Mais elles grillaient de le croire. Et lui, ravi d'«épater des filles», suivant son langage d'écolier, s'excita dans l'affirmation.
—«Oui, oui... Je les ai vues, dans le fossé, quand je cueillais des mûres. Et si on y retournait, on trouverait le trésor.
—Qu'est-ce que c'est, un trésor?
—Je ne sais pas. Ça brille... C'est beau comme les choses en or qu'il y a sur l'autel, quand monsieur le curé dit la messe.
—Si on demandait à Léon d'y aller avec nous?»
Léon était un apprenti de Montier, garçon de quinze ans, joyeux et dégourdi, dont les farces, les tours d'adresse, faisaient le bonheur des enfants. D'abord il se moqua d'eux et les envoya promener.

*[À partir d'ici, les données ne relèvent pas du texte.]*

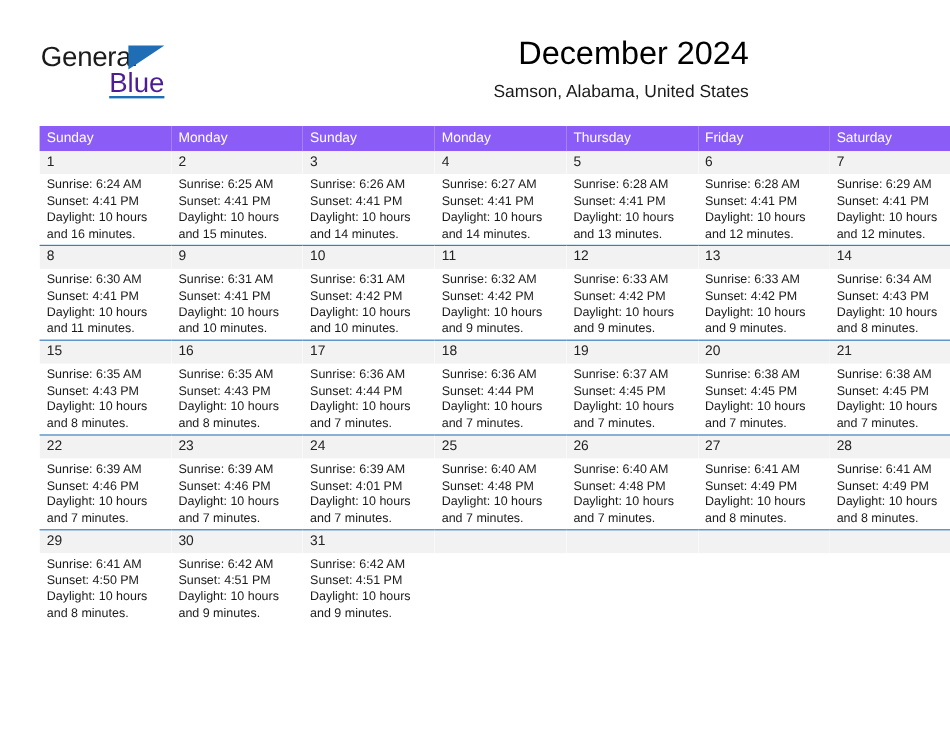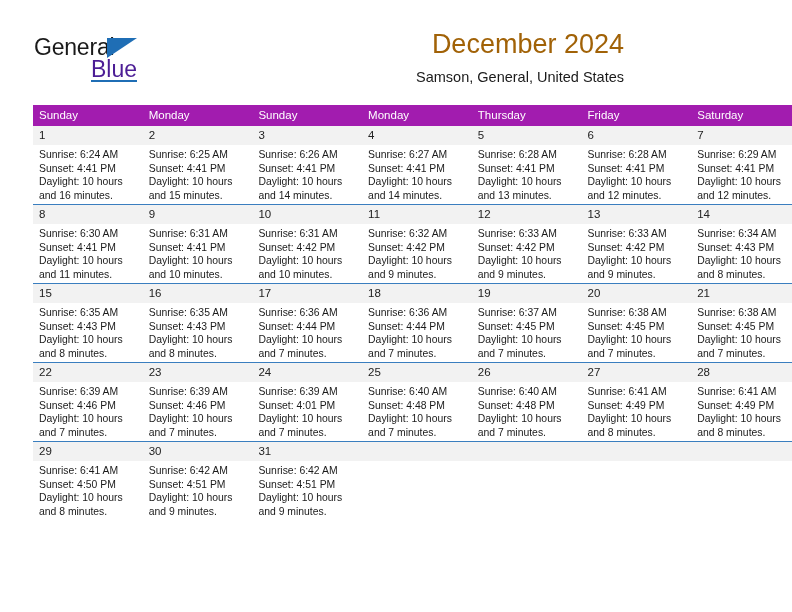"December 2024" .cal-title { color: #a16207 -> #000000 }
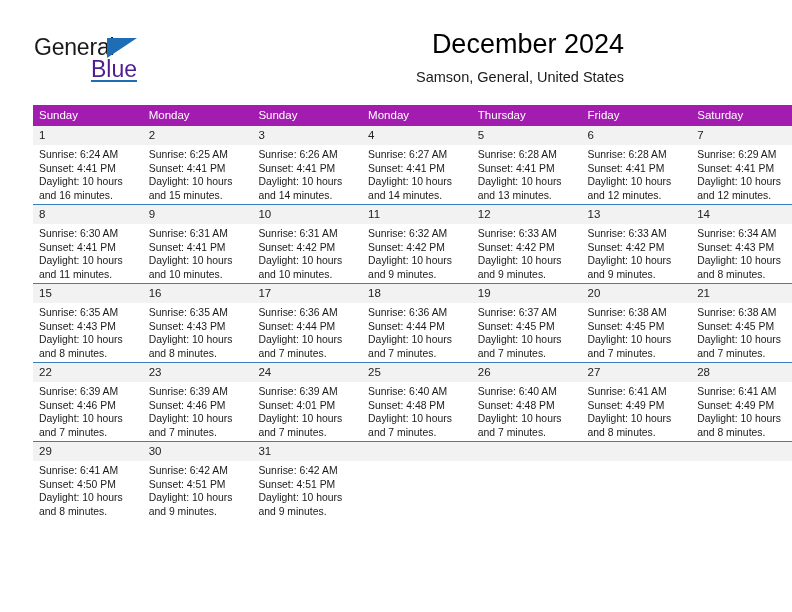"Samson, General, United States" div.cal-subtitle { text: General -> Alabama }
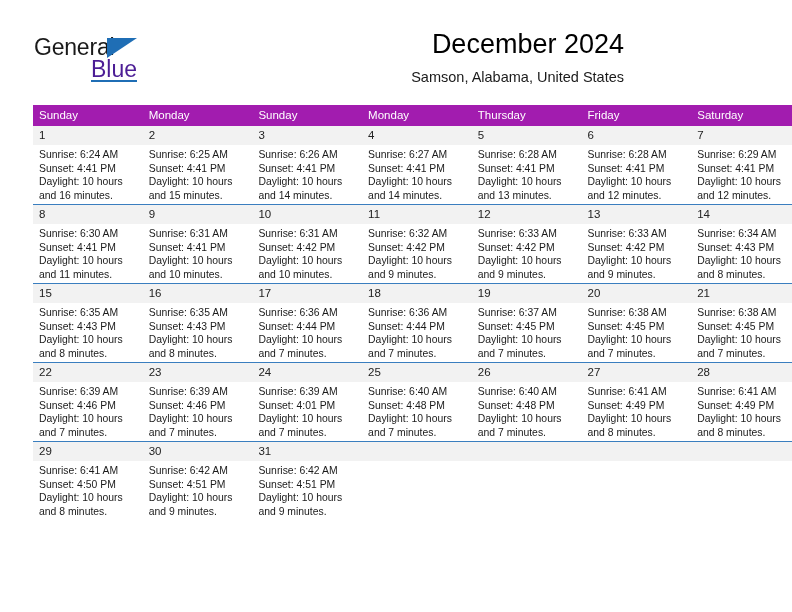"Sunday" table.cal th { background: #a21caf -> #8b5cf6 }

Mais le mot de «trésor», avec sa puissance magique, hanta la cervelle du jeune paysan. «Le gosse a peut-être entendu conter quelque chose sur les cavernes du bois,» pensa-t-il. «Qui sait si les gens qui ont tué monsieur de Malboise, voici tantôt deux ans, n'y ont pas caché leur aubaine.»